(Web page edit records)
*** Begin section ***

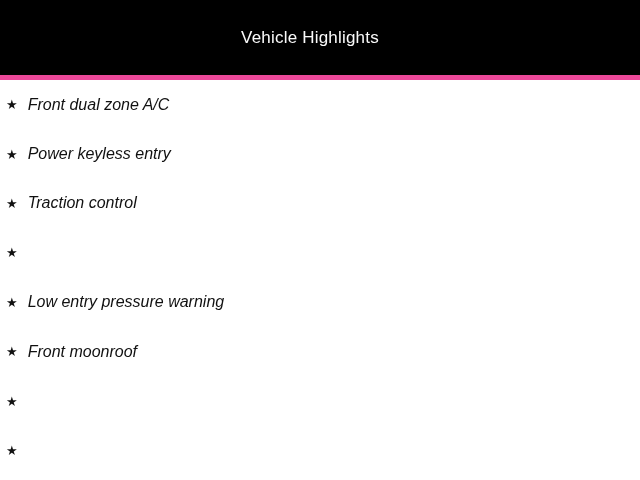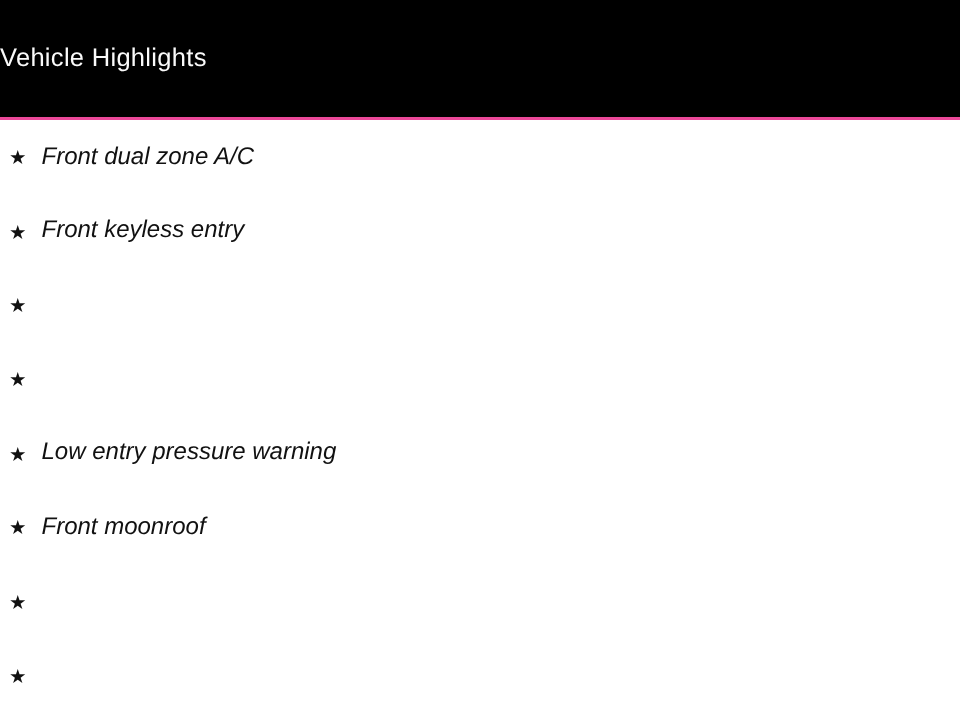--- a/index.html
+++ b/index.html
@@ -16,10 +16,10 @@
     width: 640px;
     height: 80px;
     background: #000000;
-    border-bottom: 2px solid #ec4899;
+    border-bottom: 5px solid #ec4899;
     display: flex;
     align-items: center;
-    justify-content: flex-start;
+    justify-content: center;
     padding-right: 20px;
   }
   .header-title {

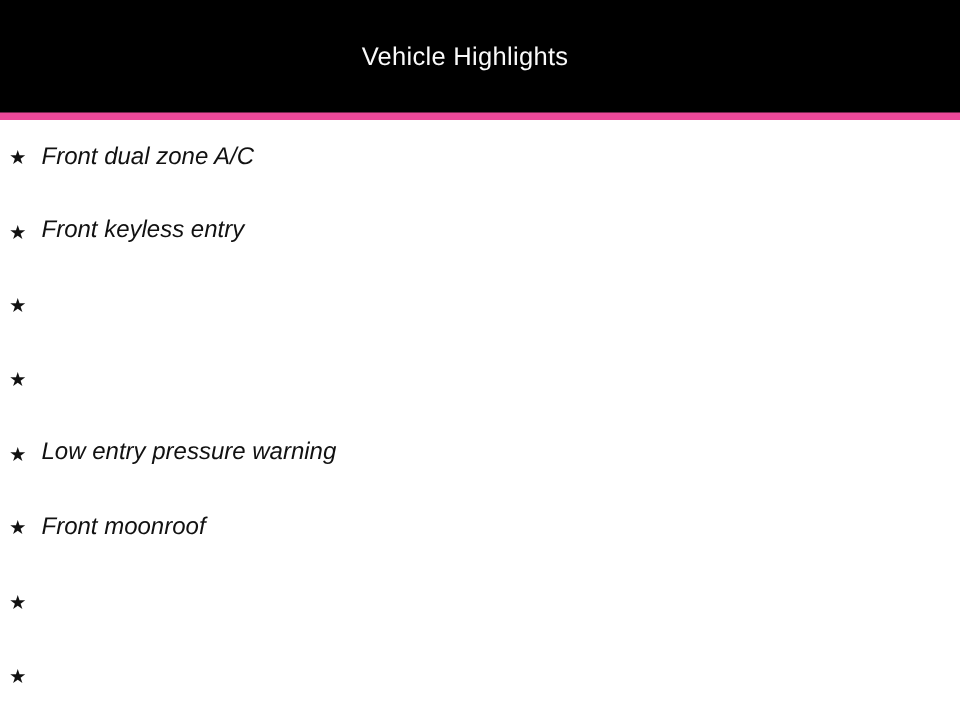--- a/index.html
+++ b/index.html
@@ -64,7 +64,7 @@
   </div>
   <div class="item">
     <span class="star">★</span>
-    <span class="label">Front keyless entry</span>
+    <span class="label">Power keyless entry</span>
   </div>
   <div class="item">
     <span class="star">★</span>

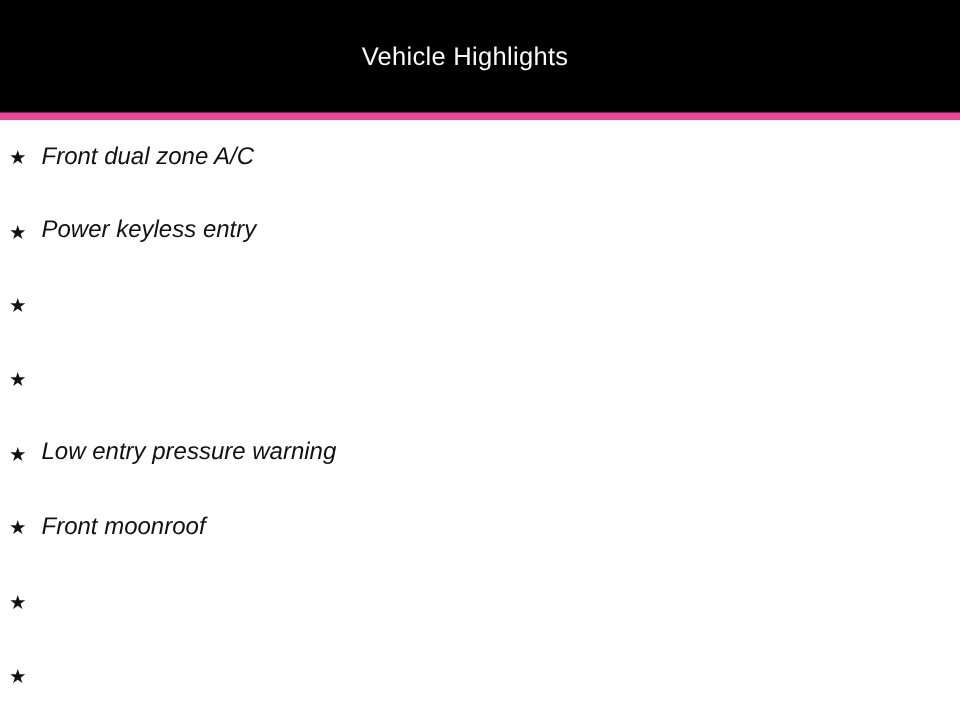--- a/index.html
+++ b/index.html
@@ -68,6 +68,7 @@
   </div>
   <div class="item">
     <span class="star">★</span>
+    <span class="label">Traction control</span>
   </div>
   <div class="item">
     <span class="star">★</span>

*** End section ***

Task details: Where in the records above does the word "entry" appear? Copy each line that holds it.

Written response:
-    <span class="label">Front keyless entry</span>
+    <span class="label">Power keyless entry</span>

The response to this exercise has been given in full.